Aim to Improve Your System, Not Yourself

Self-improvement is a big goal. It can feel lofty and unattainable, even unweildly, like trying to hoist yourself up by grabbing your shirt collar. However, just as unweildly objects can be moved easily with a systemic approach, so can self-improvement be tackled by an approach that allows for organic transformation. When we do those things that clear the way for change, empowering the process, rather than going at it whole-hog, big things can eventually happen. For example, if being physically fit is a goal than rather than breaking into a run one day, or going to a gym and tackling unfamiliar equipment, you decide to do one minute of jump-roping, you have empowered yourself to make a useful fitness decision. Organically, without the need of force, your body will let you know when it’s time for two minutes then three. The breaking down of a task into smaller tasks is merely one system for implementing change. The important thing is that you find an effective system that empowers you and that you like and will keep at. The most effective system in the world is not effective for you if it is not simple enough to fit seamlessly into your life.
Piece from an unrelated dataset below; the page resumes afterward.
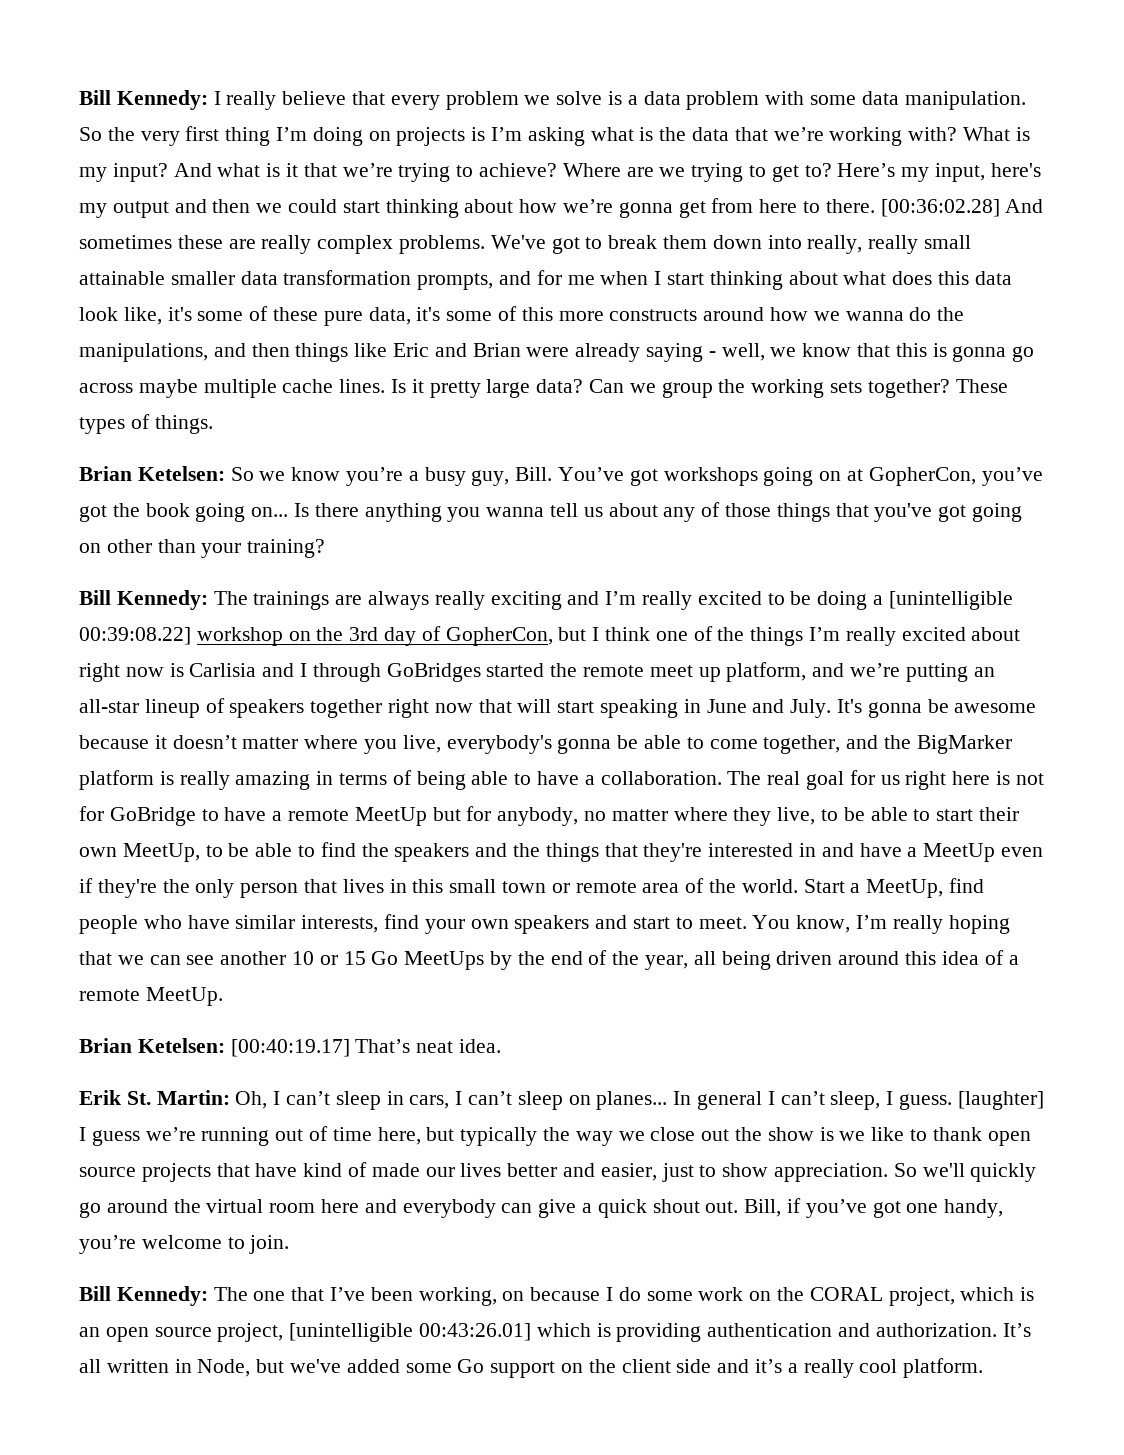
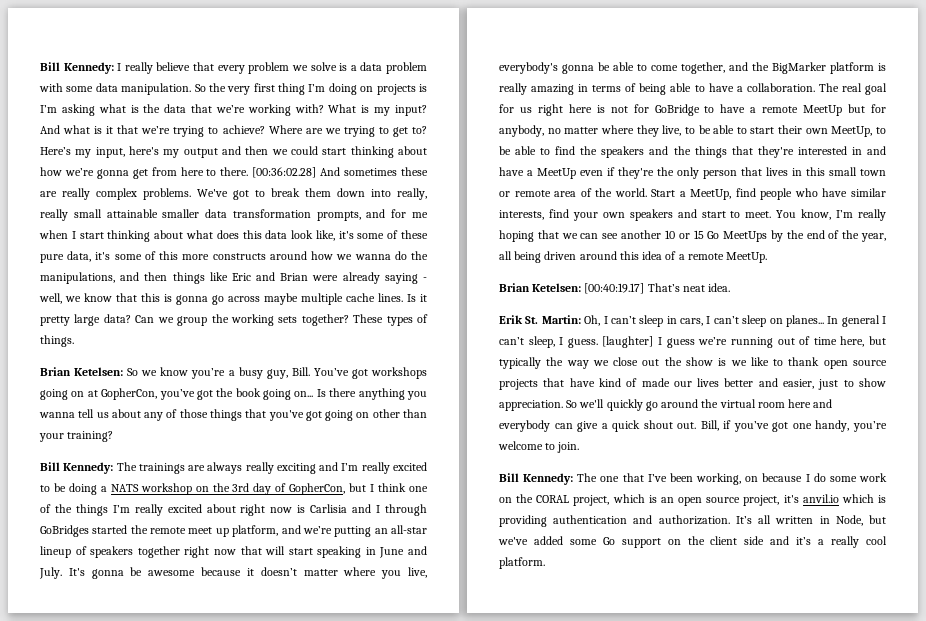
- The trainings are always really exciting and I’m really excited to be doing a [unintelligible 00:39:08.22] workshop on the 3rd day of GopherCon, but I think one of the things I’m really excited about right now is Carlisia and I through GoBridges started the remote meet up platform, and we’re putting an all-star lineup of speakers together right now that will start speaking in June and July.
+ The trainings are always really exciting and I’m really excited to be doing a NATS workshop on the 3rd day of GopherCon, but I think one of the things I’m really excited about right now is Carlisia and I through GoBridges started the remote meet up platform, and we’re putting an all-star lineup of speakers together right now that will start speaking in June and July.
- Bill Kennedy: The one that I’ve been working, on because I do some work on the CORAL project, which is an open source project, [unintelligible 00:43:26.01] which is providing authentication and authorization.
+ Bill Kennedy: The one that I’ve been working, on because I do some work on the CORAL project, which is an open source project, it's anvil.io which is providing authentication and authorization.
Reflect on these key points:

  • 1To create change in oneself, or improvement, it’s a good idea to develop a system that empowers the change process, so it happens organically.
  • 2One way to create a catalyst for change is to do small tasks that will eventually snowball into bigger ones.
  • 3It’s important to remember that the best system ever is not the right one for you if it is complicated to maintain and does not fit into your life.

“The fulcrum and lever combination makes it so that even a small amount of force on one end can have a powerful effect on the other end. This is a great metaphor for how we approach self improvement.”